Updated Baltic Sea Action Plan
On Wednesday, the environment ministers of the Baltic Sea countries signed a new version of the Baltic Sea Action Plan. Researchers from Stockholm University have been involved in producing data on, among other things, eutrophication.
The Baltic Sea Action Plan is an action plan for the Baltic Sea that was created in 2007 by the cooperation organization HELCOM. On Wednesday 2 October 2021, the environment ministers of the countries around the Baltic Sea signed an updated plan with four overarching focus points; biodiversity, eutrophication, harmful substances and littering, and offshore activities.
“Work on the update has been ongoing since 2018 and involved a large number of researchers, experts and observers around the entire Baltic Sea. The update includes new objectives and actions in both existing and new thematic areas. New themes include marine litter, climate impact, hazardous substances such as pharmaceuticals, and underwater noise, Linda Rydell, an investigator at the Swedish Agency for Marine and Water Management, told havet.nu.
Swedish research contributes
Emma Undeman, environmental chemist at Stockholm University, has been involved in developing the basis for the new plan regarding hazardous substances.
“There are very many types of hazardous substances. Therefore, it is important that you work systematically with different subject groups and have a clear plan for what to do with the results. In the past, much focus has been on “old” environmental toxins such as PCBs and dioxins. There we see great improvements, but now it is important to build up a process to identify such substances that may prove harmful in the future, she says according to a text on Stockholm University’s website.

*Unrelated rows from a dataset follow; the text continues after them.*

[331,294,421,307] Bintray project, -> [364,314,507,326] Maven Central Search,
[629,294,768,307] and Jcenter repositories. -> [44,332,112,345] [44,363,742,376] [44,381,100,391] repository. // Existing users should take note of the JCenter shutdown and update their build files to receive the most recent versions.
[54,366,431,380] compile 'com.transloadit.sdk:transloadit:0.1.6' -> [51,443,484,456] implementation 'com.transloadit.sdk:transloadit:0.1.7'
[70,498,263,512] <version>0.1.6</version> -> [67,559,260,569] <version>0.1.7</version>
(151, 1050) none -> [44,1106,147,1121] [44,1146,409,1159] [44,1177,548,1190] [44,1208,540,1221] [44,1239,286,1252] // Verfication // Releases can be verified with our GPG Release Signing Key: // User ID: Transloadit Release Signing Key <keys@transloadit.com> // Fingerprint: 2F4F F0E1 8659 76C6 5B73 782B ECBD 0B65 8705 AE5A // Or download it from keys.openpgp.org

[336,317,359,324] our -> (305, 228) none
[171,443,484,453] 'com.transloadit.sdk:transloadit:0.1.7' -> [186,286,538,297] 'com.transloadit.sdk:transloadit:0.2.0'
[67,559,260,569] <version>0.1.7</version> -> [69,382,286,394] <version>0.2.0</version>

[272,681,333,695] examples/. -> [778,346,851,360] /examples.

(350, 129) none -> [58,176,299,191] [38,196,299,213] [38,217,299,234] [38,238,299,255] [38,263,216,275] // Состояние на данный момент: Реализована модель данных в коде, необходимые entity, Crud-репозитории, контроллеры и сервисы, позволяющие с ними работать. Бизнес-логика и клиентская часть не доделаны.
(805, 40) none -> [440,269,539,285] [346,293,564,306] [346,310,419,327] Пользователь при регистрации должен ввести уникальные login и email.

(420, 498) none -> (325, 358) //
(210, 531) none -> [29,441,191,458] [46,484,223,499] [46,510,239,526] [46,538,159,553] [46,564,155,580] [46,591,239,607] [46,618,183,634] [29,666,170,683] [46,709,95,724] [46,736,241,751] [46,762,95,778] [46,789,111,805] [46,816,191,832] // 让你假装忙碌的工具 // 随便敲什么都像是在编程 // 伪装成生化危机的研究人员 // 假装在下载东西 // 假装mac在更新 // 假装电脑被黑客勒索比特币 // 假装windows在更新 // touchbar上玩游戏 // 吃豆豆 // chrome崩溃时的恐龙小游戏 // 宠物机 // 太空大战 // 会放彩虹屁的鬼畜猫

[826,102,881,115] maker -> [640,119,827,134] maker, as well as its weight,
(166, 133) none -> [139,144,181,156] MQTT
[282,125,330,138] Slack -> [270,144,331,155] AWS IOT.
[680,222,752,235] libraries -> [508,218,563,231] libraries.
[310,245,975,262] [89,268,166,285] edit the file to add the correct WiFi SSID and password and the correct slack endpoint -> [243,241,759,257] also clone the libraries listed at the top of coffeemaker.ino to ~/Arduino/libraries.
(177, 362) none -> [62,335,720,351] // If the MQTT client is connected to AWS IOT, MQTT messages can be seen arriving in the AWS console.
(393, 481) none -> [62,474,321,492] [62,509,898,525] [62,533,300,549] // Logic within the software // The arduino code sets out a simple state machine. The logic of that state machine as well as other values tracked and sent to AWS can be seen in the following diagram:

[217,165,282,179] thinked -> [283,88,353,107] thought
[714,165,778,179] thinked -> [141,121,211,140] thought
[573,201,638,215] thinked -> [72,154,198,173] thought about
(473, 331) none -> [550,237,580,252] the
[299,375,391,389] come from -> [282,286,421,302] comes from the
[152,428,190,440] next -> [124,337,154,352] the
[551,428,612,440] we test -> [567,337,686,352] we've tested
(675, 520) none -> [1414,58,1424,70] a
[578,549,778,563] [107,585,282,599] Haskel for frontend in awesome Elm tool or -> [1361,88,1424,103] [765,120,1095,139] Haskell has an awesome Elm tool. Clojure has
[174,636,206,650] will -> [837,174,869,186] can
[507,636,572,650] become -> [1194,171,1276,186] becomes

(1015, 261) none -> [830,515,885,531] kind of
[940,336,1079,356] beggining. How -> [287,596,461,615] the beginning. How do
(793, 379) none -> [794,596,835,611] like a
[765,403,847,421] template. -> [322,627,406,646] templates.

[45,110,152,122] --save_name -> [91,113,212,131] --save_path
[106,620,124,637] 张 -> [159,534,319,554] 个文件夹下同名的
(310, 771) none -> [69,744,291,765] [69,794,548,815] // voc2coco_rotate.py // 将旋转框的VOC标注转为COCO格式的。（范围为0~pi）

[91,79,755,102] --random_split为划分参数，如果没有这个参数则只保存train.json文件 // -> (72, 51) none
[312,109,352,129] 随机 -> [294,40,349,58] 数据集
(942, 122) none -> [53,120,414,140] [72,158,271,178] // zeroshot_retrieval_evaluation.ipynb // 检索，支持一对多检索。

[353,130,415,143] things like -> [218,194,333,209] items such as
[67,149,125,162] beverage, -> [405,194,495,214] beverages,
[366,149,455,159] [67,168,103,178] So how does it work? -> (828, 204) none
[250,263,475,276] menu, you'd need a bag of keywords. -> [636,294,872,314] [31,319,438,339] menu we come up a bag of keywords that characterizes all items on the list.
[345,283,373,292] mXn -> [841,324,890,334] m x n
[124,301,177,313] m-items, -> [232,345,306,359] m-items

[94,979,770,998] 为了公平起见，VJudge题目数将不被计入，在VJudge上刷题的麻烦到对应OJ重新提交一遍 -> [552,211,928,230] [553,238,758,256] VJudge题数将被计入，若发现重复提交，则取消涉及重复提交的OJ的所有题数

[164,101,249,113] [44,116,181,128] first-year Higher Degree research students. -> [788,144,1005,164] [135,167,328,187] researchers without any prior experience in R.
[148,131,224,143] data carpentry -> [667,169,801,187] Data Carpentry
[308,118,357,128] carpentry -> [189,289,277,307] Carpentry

Previous goals were not reached
Bo Gustafsson at Stockholm University has been involved in the work on the new action plan on the subject of eutrophication, and more researchers from SU have participated by developing HELCOM’s new scientific agenda.
HELCOM’s previous Baltic Sea Action Plan extended to 2021. Then the sea would have achieved good ecological status, but the goals are not considered to have been achieved. Therefore, the new plan has now been drawn up, and it does not have an end date.